B12 is one of the most vital vitamins for the proper functioning of a human body. Also known as cobalamin, it is responsible for carrying out critical functions such as DNA & RNA synthesis, haemoglobin production and maintaining our nervous system. Vitamin B12 belongs to the cobalamins family and is mostly found in food sourced from animal products. Popular Vitamin B12 foods include dairy products, eggs, meat and fish. However, vitamin B12 sources for vegans are few in number, and it becomes extremely essential for people who follow this lifestyle to ensure a proper intake of the vitamin to avoid deficiency.
Do you know low B12 levels in your body can cause nervous system damage and may cause anaemia? B12 is also known for reducing complications related to pregnancy. It is a saviour for heart patients since Vitamin B12 reduces the risk of a heart attack. Be it a supplement or fortified food, Vitamin B12 can only be sourced from microorganisms. Vegans out there can get their dose of Vitamin B12 in fortified breakfast cereals, nutritional yeast and other fortified foods. They can also eat yeast spreads and specific types of mushrooms for sourcing Vitamin B12.
The market is thriving with Vitamin B12 supplements which ensure proper intake on a daily and weekly basis. The supplements provide at least 10 micrograms of B12 every day, which is essential for us. While consuming Vitamin B12, you should note that B12 is best absorbed by our body in little amounts. Deficiency of B12 can take as much as five years to appear in adults. Low levels of Vitamin B12 can affect mood and cause depression since it fluctuates serotonin production. Considering the benefits, it is advisable that Vitamin B12 must be consumed adequately.

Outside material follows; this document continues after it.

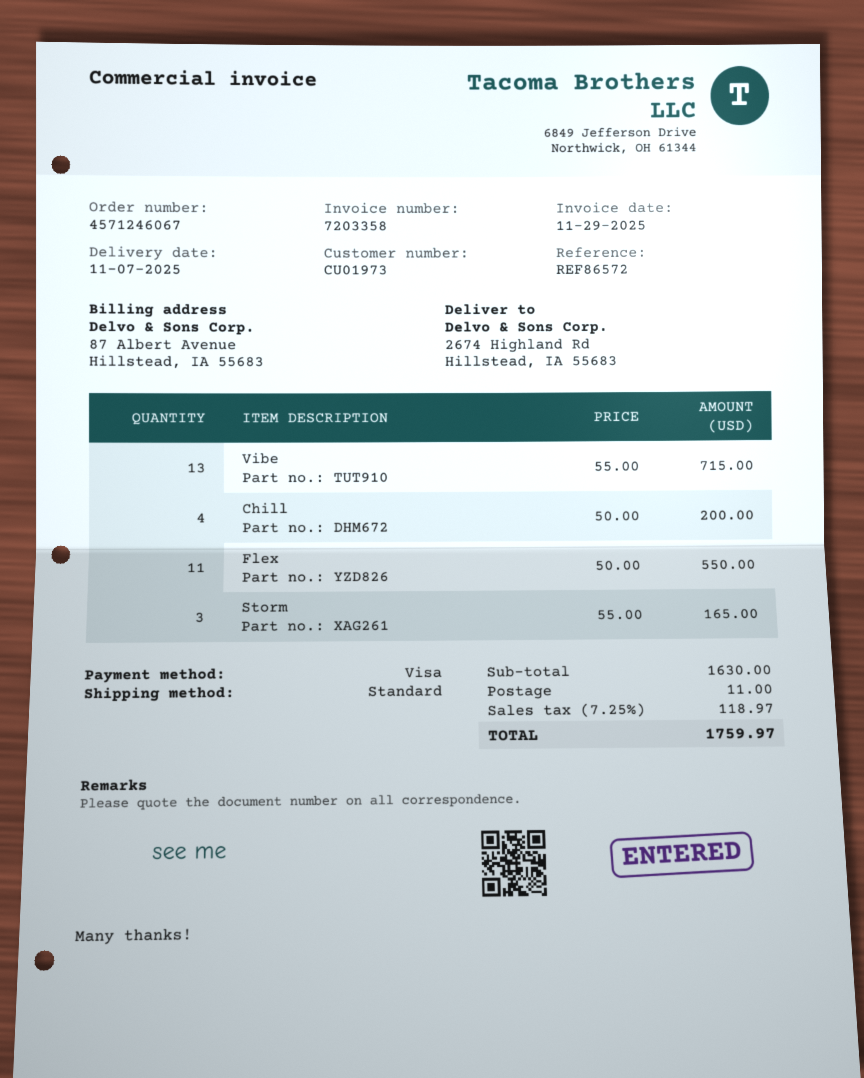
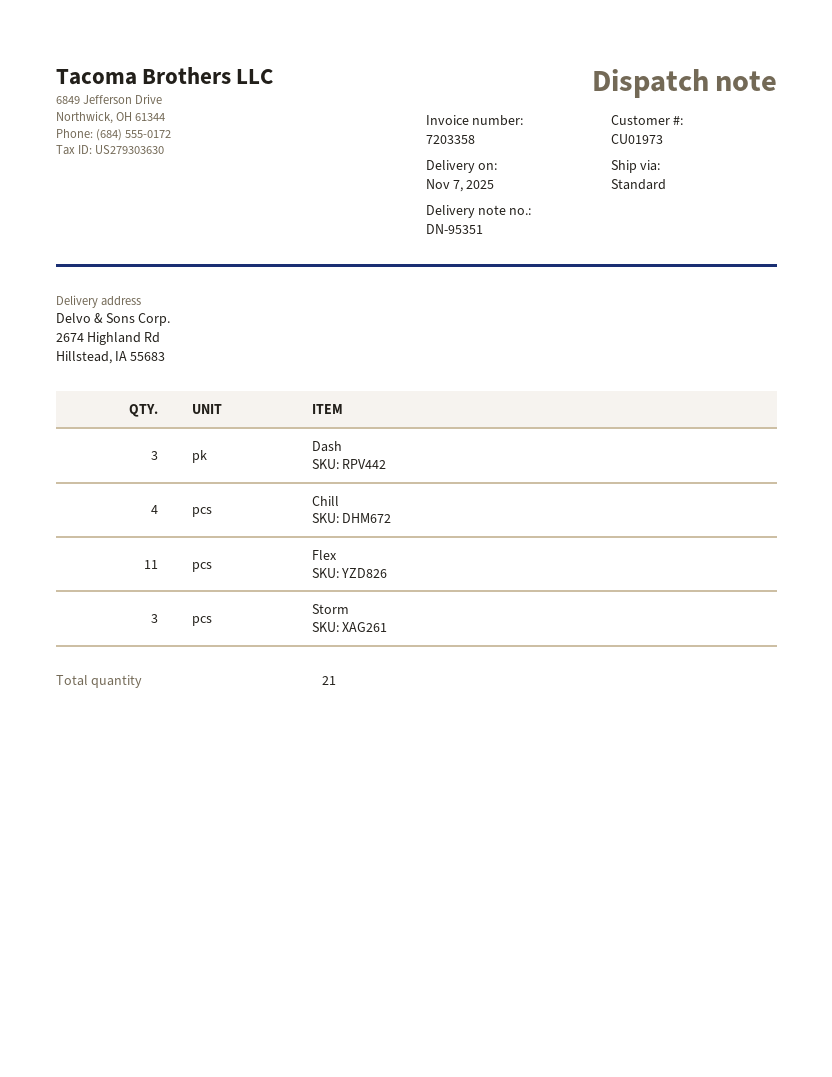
Vibe: 13 -> none
Dash: none -> 3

Top Vitamin B12 sources for Vegans
Nutritional yeast is one of the most popular food products often used in vegan kitchens. Apart from healthy minerals, antioxidants and protein, yeast also contains several B vitamins. Do you know as low as one tablespoon of yeast has over 180% of RDI for B vitamins? In a nutshell, nutritional yeast is rich in Vitamin B12, Niacin, Riboflavin and Thiamine. Moreover, yeast is a total protein. It contains all nine essential amino acids that humans need. Since B12 is majorly found in animal sources, vegans can easily supplement their diets by including yeast.
Start your day with a morning breakfast rich in Vitamin B12. Fortified cereals are another amazing source of Vitamin B12. Be it cornflakes, oat flakes or general mill flakes, fortified cereals can be a great source for your B12 needs. Your morning breakfast is the best time to take Vitamin B12. Your body gets all day to absorb and benefit from the vitamin. A bowl of cornflakes can serve 100% of your daily Vitamin B12 intake needs. Apart from that, fortified cereals are rich in fibre and hence ensure proper bowel movement.
Another exclusive source of Vitamin B12 for vegans is Shitake Mushrooms. Although B12 levels are relatively low, you may pair Mushrooms with any of the above-mentioned food items. You should eat at least 50 grams of Shitake Mushrooms to fulfil the body’s B12 needs. People who like exotic vegetables can find Shiitake Mushroom a good source of Vitamin B12. These can be consumed in breakfast, lunch and dinner as per your flexibility.
Vitamin B12 supplements:
One should know that vegans, pregnant women, and seniors are prone to Vitamin B12 deficiency more than others. Even age and digestive problems can cause a deficiency of B12 in our bodies. The deficiency of B12 can cause tiredness, vision loss, loss of appetite, shortness of breath, and heart palpitations. Luckily, people can take Vitamin B12 supplements as an energy and endurance booster. B12 supplements can ensure a daily recommended dosage of Vitamin B12 and treat deficiency.
Vitamin B12 Deficiency Symptoms and the Bottom Line
Fatigue, blurred vision, excessive sweating, nerve damage, digestive problems, tingling in hands are some of the most common symptoms of B12 deficiency in your body. At any cost, vegans should be mindful about their Vitamin B12 intake. The daily recommended amount for Vitamin B12 is 2.4 mcg for adults and 1.5 mcg for children. Introducing the foods we talked about above in your diet can make a difference. Pregnant ladies must know B12 also helps in preventing major birth defects. It promotes healthy growth of bones and reduces the risk of macular degeneration.